Dal 30 OTTOBRE 2025 AL 16 FEBBRAIO 2026
Dal 4 FEBBRAIO al 19 APRILE 2026
Anatomia di un omicidio
Il 2 novembre 1975, Pier Paolo Pasolini viene ucciso all’Idroscalo di Ostia. I notiziari sposano subito l’inverosimile tesi fornita da Pino Pelosi, legittimando un resoconto che attribuiva allo scrittore la responsabilità morale del proprio omicidio. Si ricorre al titolo del suo romanzo, Una vita violenta, per tentare di seppellire sotto l’infamia la memoria dell’artista che aveva sempre, meglio di ogni altro, analizzato il degrado della società italiana. Nei decenni successivi, invece, Pasolini è diventato un mito, non è caduto nell’oblio e anzi ha continuato a ispirare artisti di ogni genere e latitudine. Sono passati cinquant’anni, e se ancora la verità sul delitto non è stata scritta, molto possiamo ancora conoscere di quello che Pasolini ha scritto, detto e fatto nell’ultimo mese della sua vita. Attraverso documenti, carte, articoli, appunti, eventi a cui ha partecipato, la mostra ricostruisce la cronistoria delle settimane che precedettero la morte del poeta-regista. Una cesura della storia d’Italia mai davvero ricomposta.
LI HO VISTI
I disegni di Stefano Ricci
Il 21 novembre del 2023, dopo un lungo progetto di recupero, ha riaperto le porte il Cinema Modernissimo, la sala storica del centro di Bologna inaugurata la prima volta nel 1915 e chiusa nel 2007. Ogni giorno, per tutto il primo anno di riapertura, il disegnatore bolognese Stefano Ricci ha preso carta e gessetti colorati e ha disegnato un suo personale manifesto dei film in programmazione. Ogni giorno, per un anno, gli spettatori entrando in sala hanno potuto ammirare uno di questi manifesti originali. Una “maratona matta”, l’ha definita l’artista. “Cerco sempre di vedere o di rivedere il film, a volte è facile, immediato, capire come trasformarlo in un disegno, altre più complesso”.

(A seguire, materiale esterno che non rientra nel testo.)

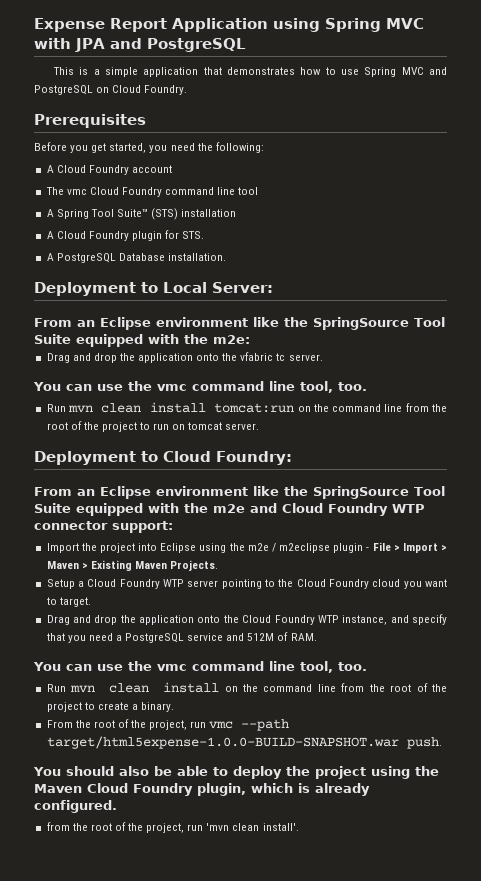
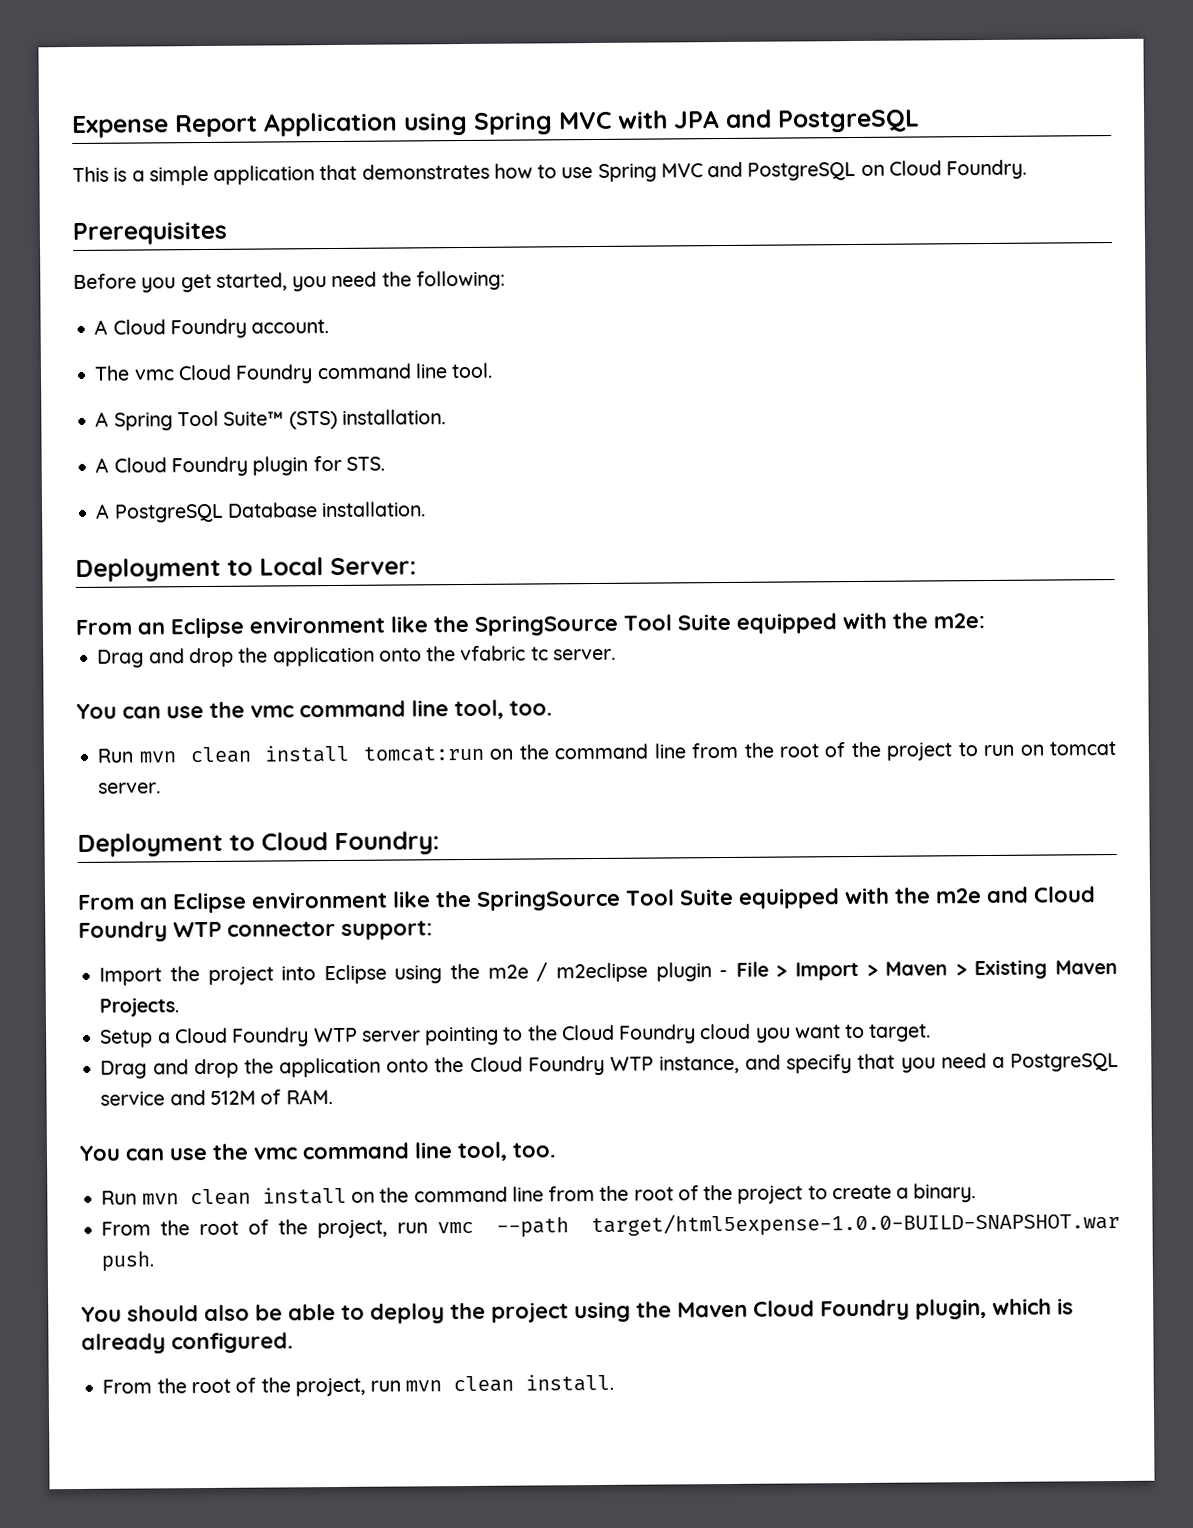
[131,165,172,173] account -> [251,319,330,334] account.
[238,187,259,195] tool -> [451,362,494,379] tool.
[181,209,237,217] installation -> [341,409,446,425] installation.
[46,822,299,833] from the root of the project, run 'mvn clean install'. -> [102,1373,615,1397] From the root of the project, run mvn clean install.

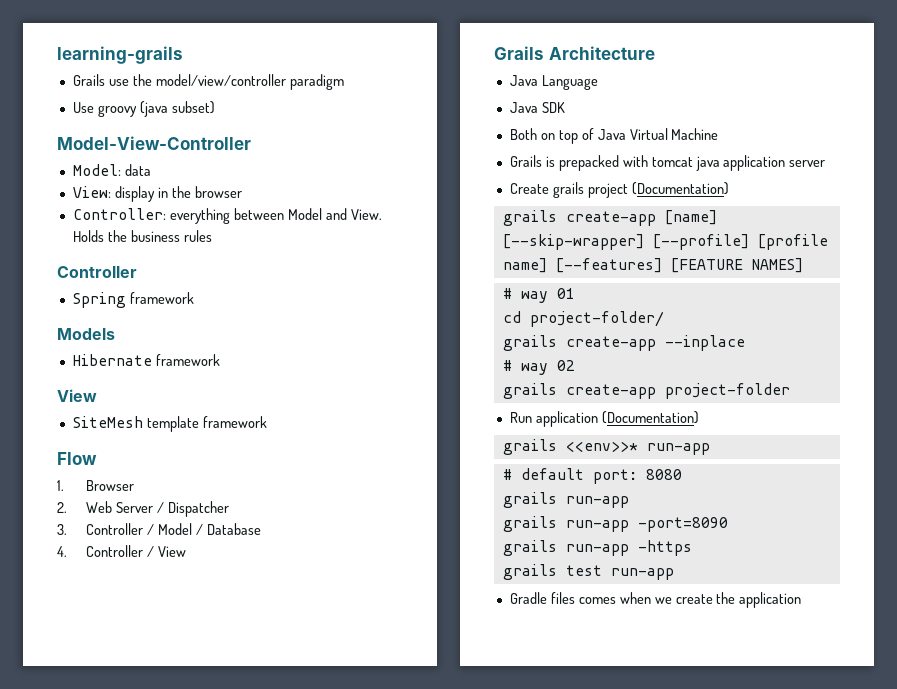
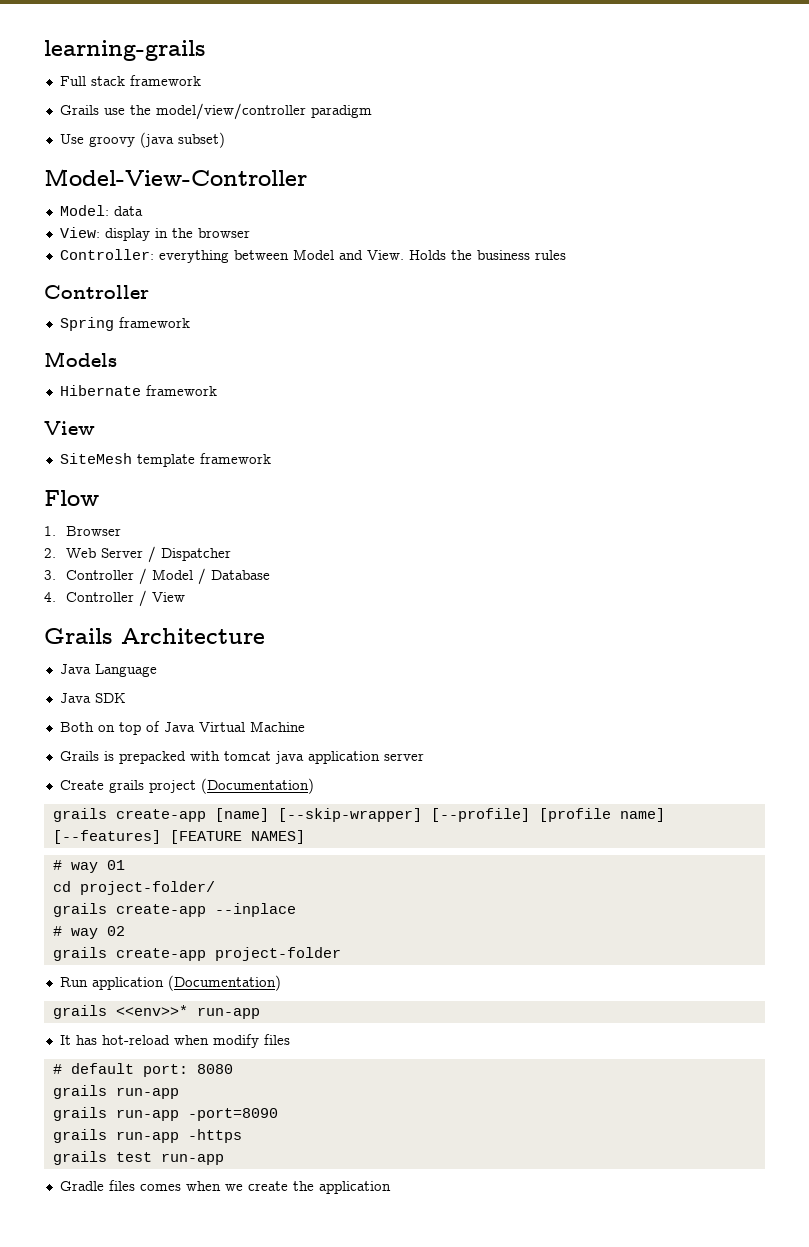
(183, 55) none -> [59,75,201,86] // Full stack framework
(710, 449) none -> [59,1034,290,1048] // It has hot-reload when modify files

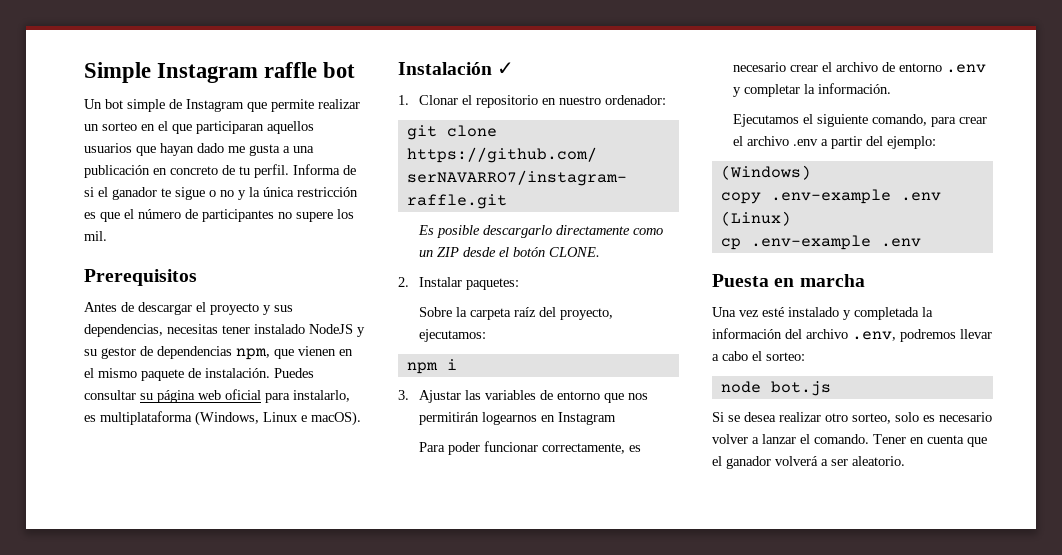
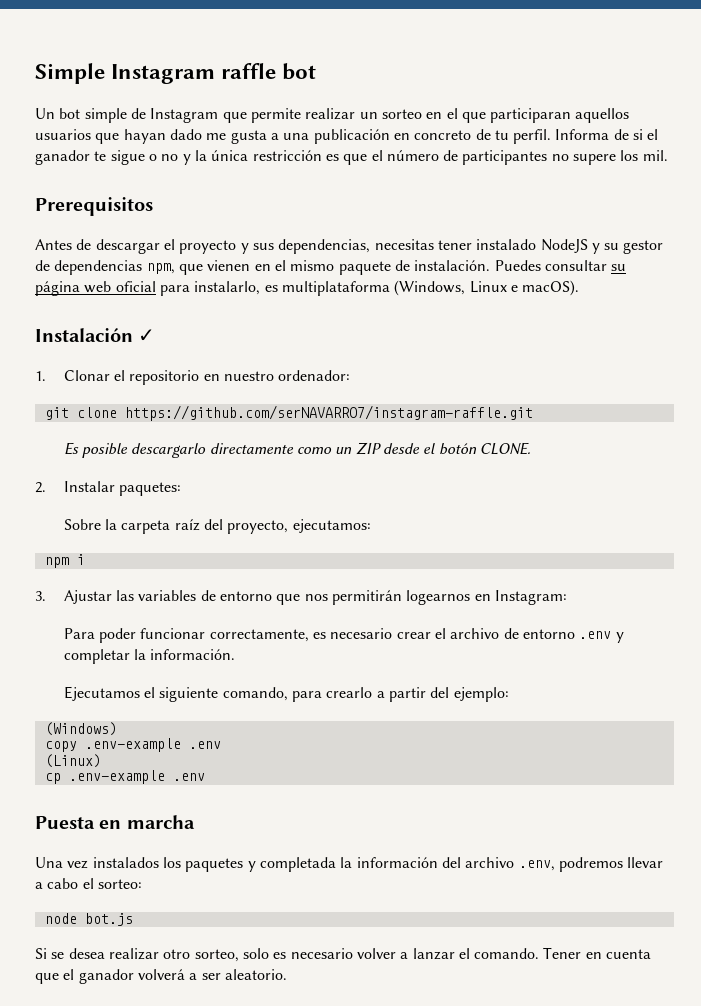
[557,412,616,425] Instagram -> [494,590,567,605] Instagram:
[958,117,987,124] [732,136,818,146] crear el archivo .env -> [326,687,373,698] crearlo
[762,307,839,317] esté instalado -> [92,857,244,872] instalados los paquetes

La mostra LI HO VISTI presenta per la prima volta una vasta selezione delle tavole realizzate per il Cinema Modernissimo: cinquanta disegni originali realizzati con gessi colorati su carte vellutate, sessanta riproduzioni a stampa in copia unica dal corpus del progetto, tre lavori inediti di grande formato disegnati su velluti, realizzati per l’occasione.